Your goal:
Starting at the line with "gap: 32px ->", copy each line through the last one below exactly as written, without any pictures.

Data to use:
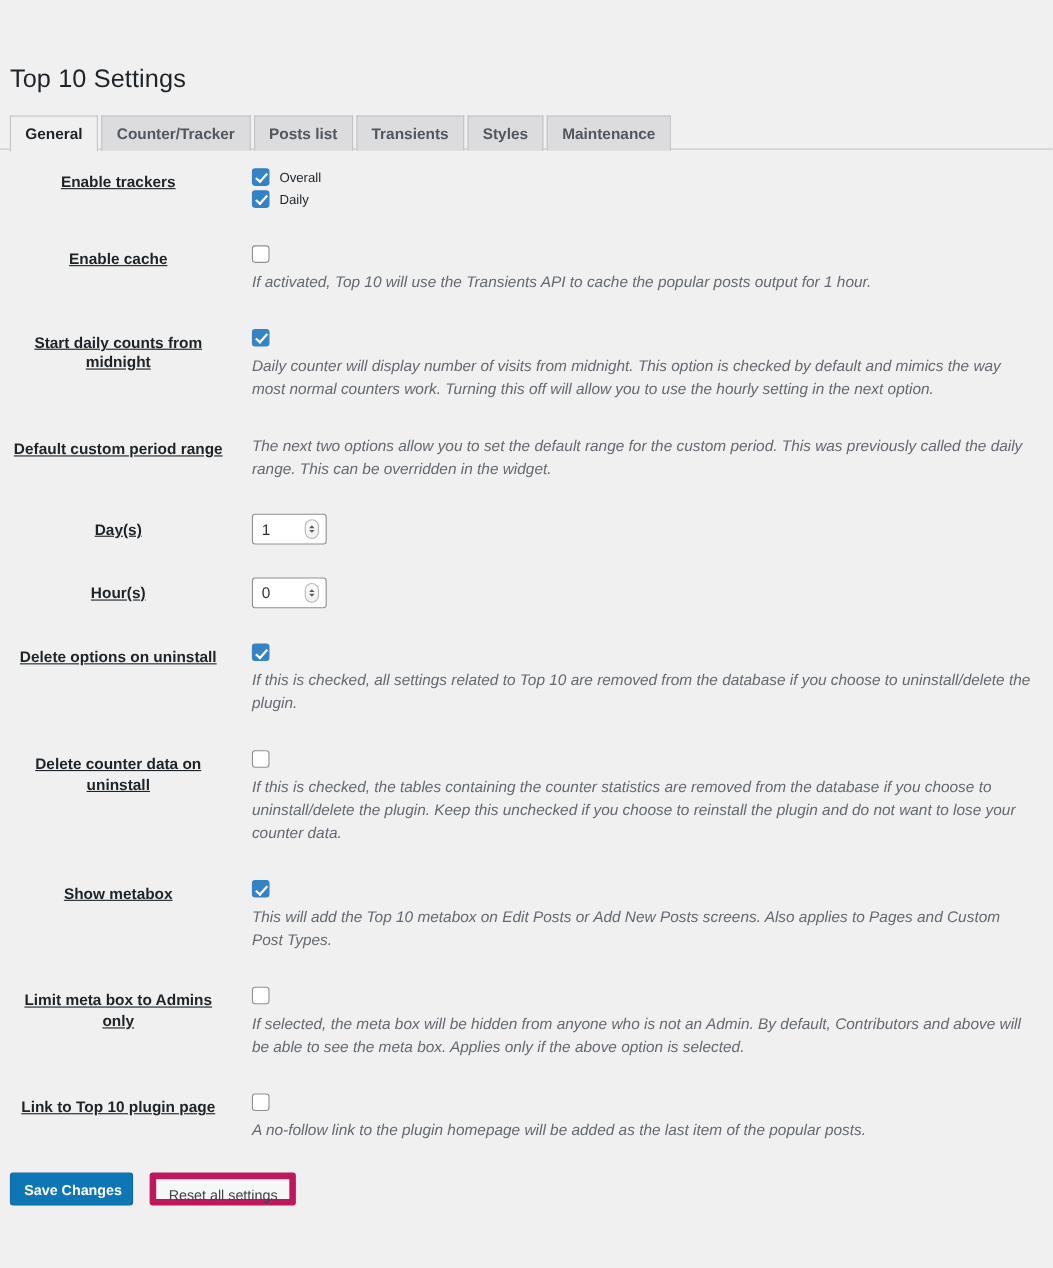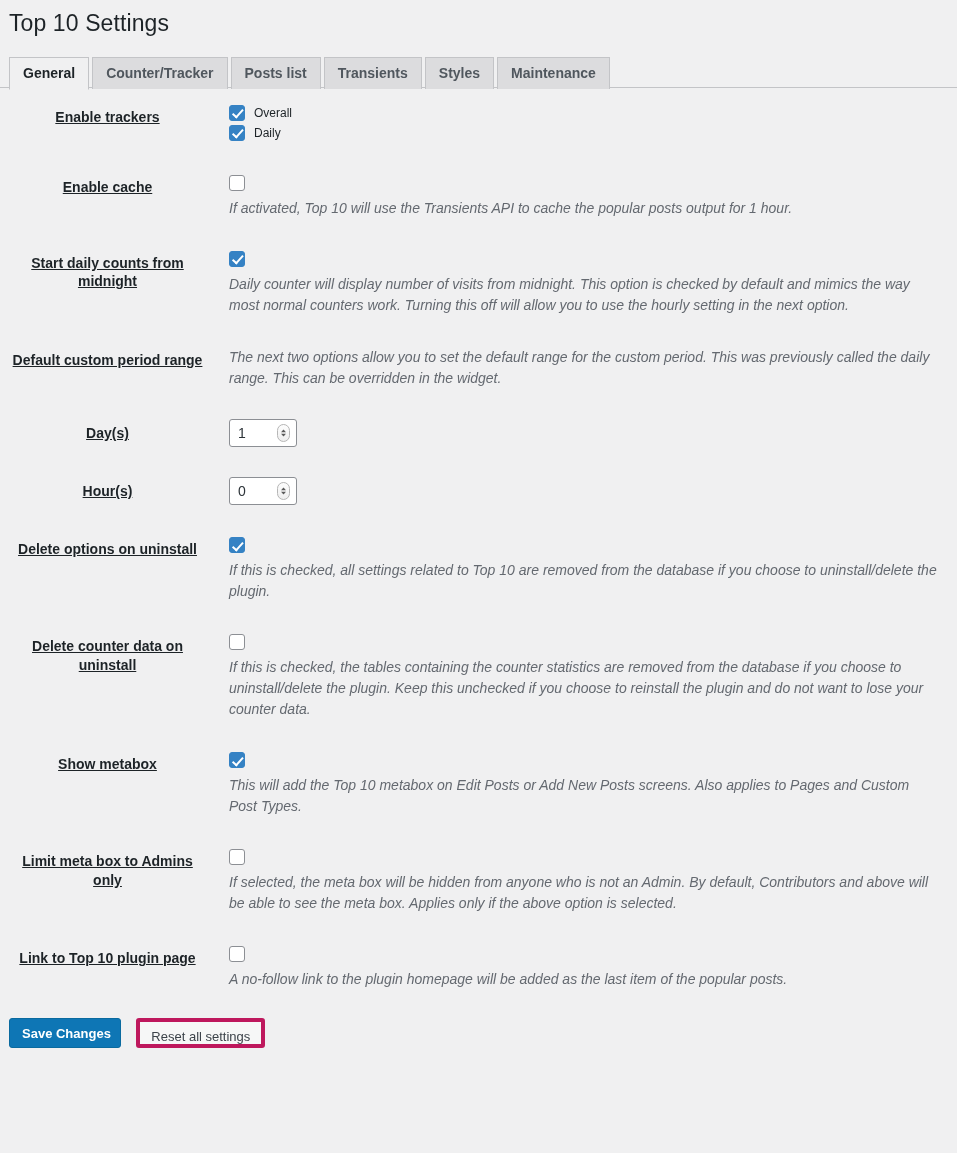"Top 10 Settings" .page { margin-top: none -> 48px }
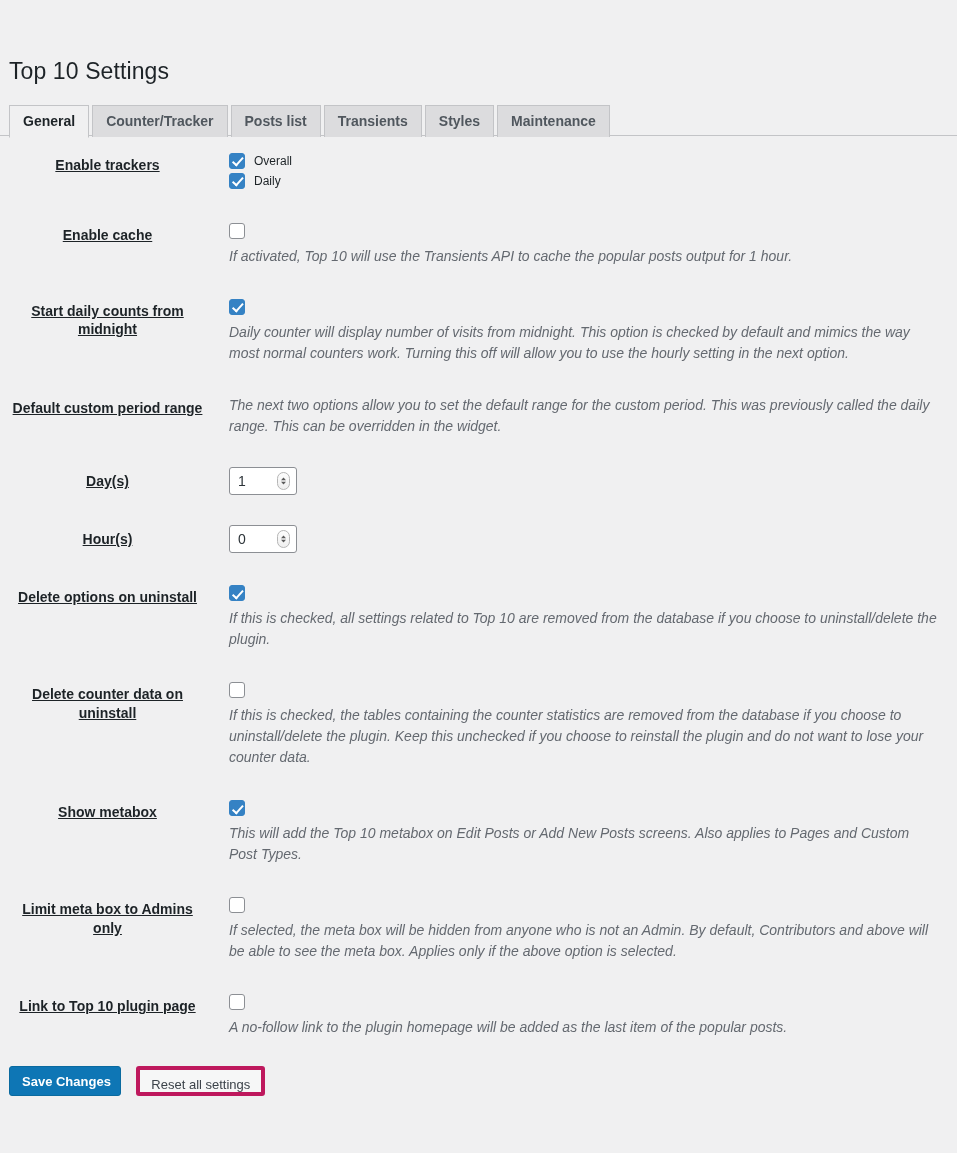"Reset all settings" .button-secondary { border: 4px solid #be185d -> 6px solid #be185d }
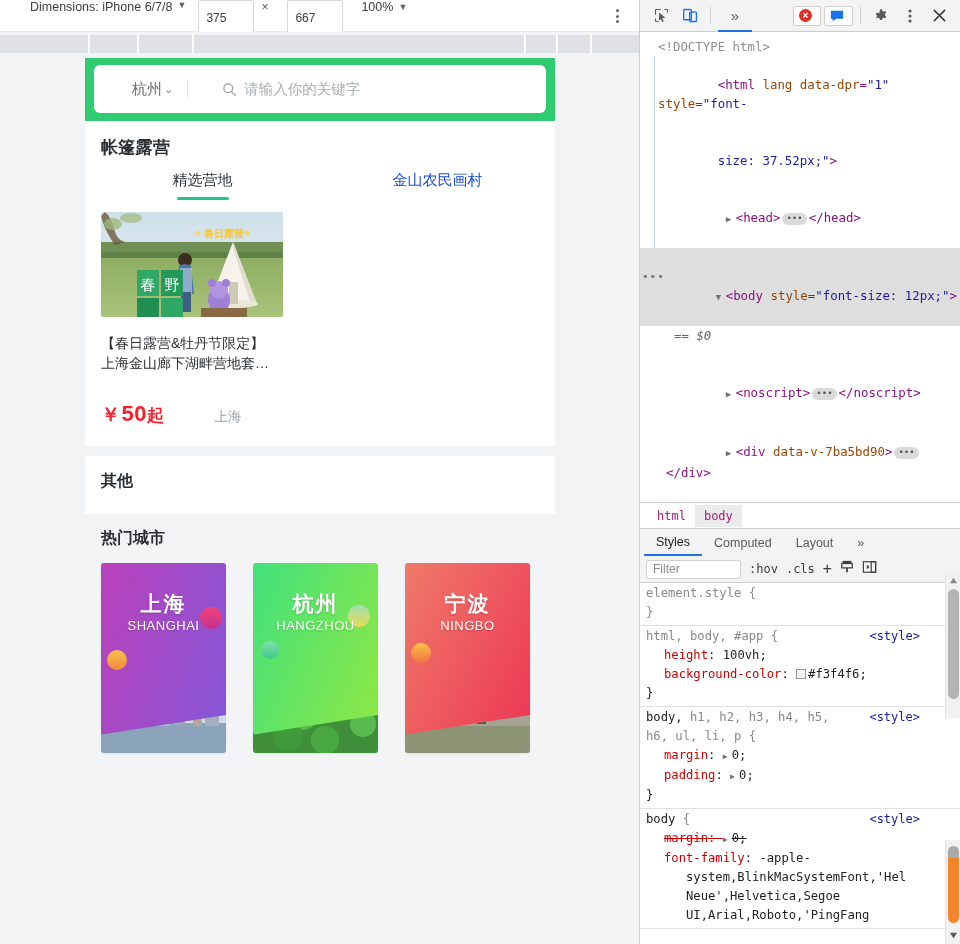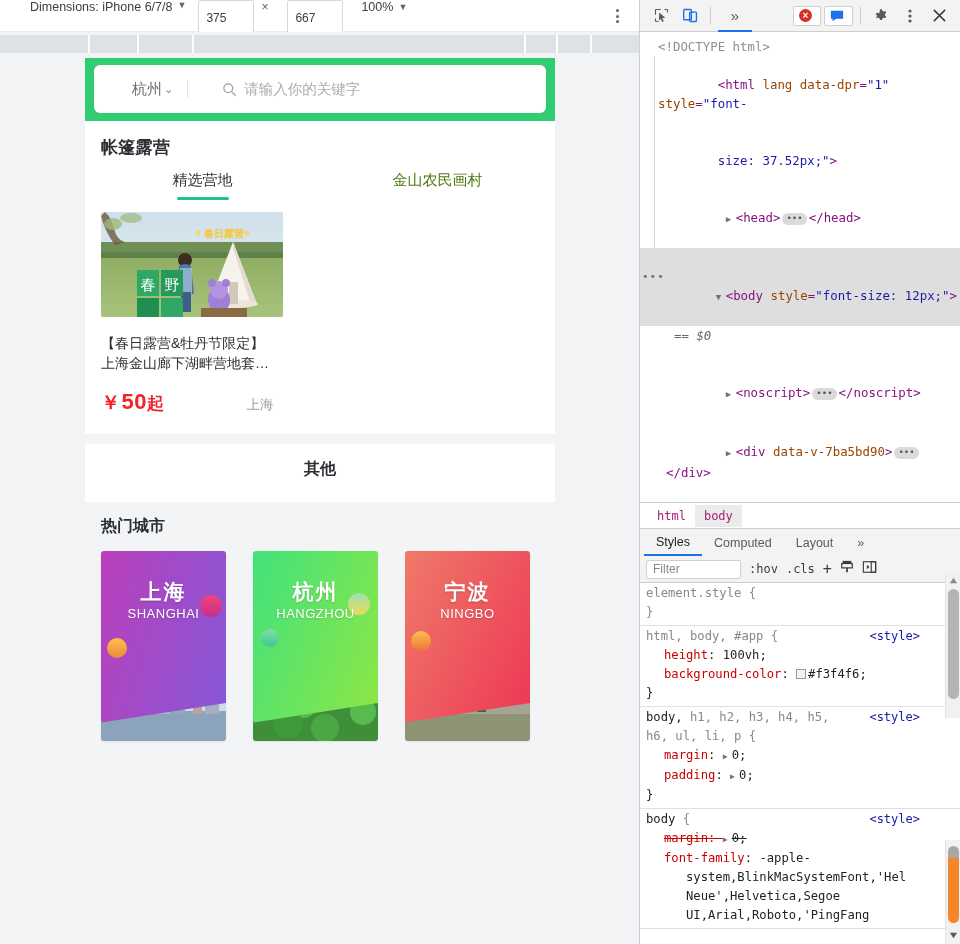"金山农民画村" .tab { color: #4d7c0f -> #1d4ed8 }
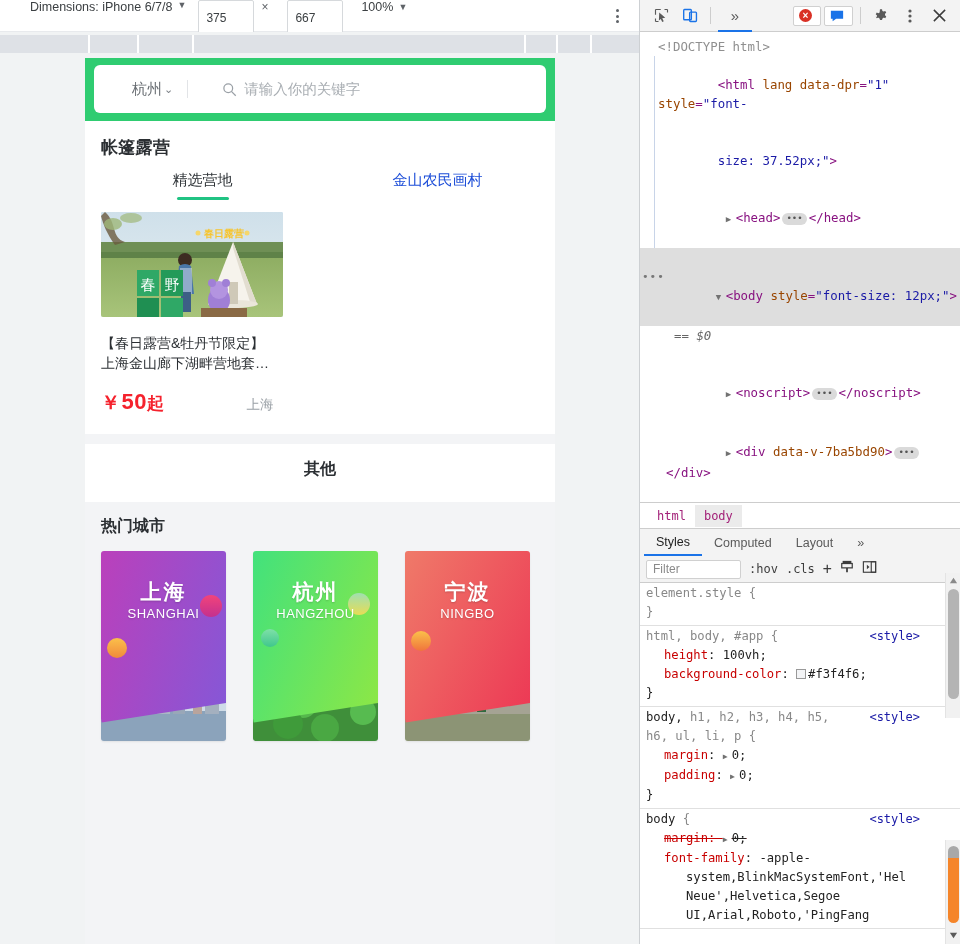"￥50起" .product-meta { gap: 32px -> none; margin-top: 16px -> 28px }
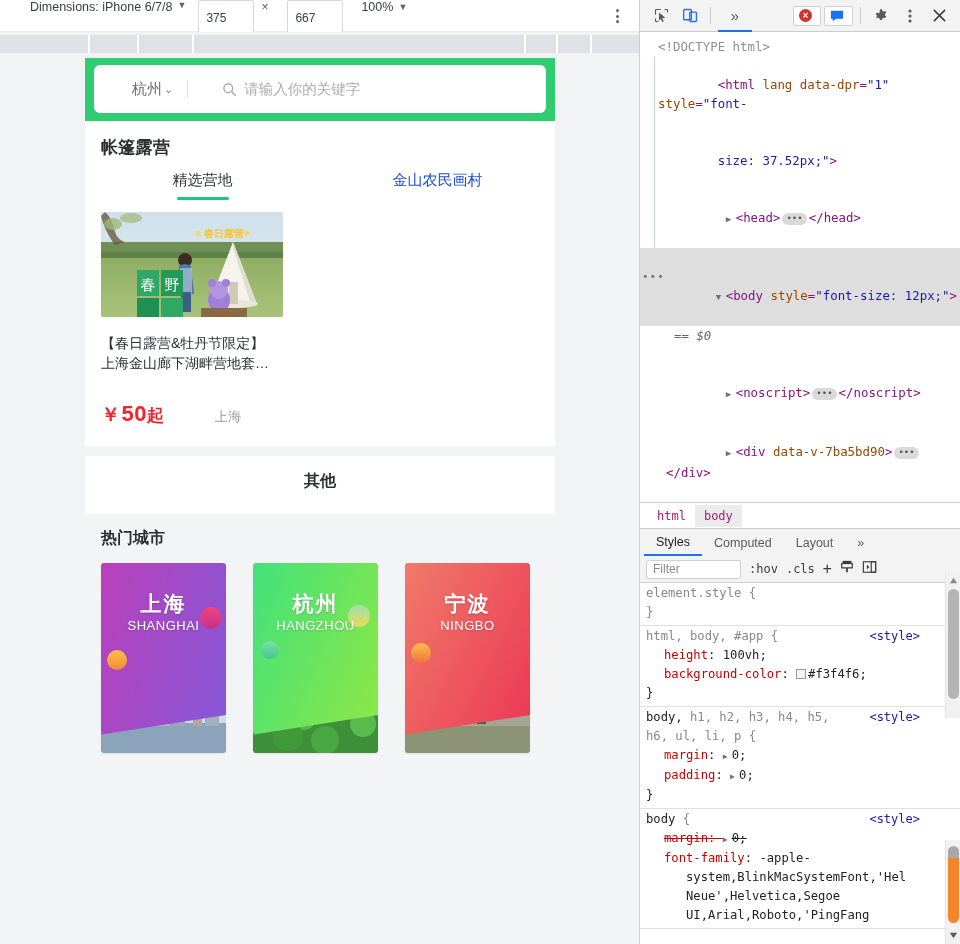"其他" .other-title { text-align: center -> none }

Completed task:
"￥50起" .product-meta { gap: 32px -> none; margin-top: 16px -> 28px }
"其他" .other-title { text-align: center -> none }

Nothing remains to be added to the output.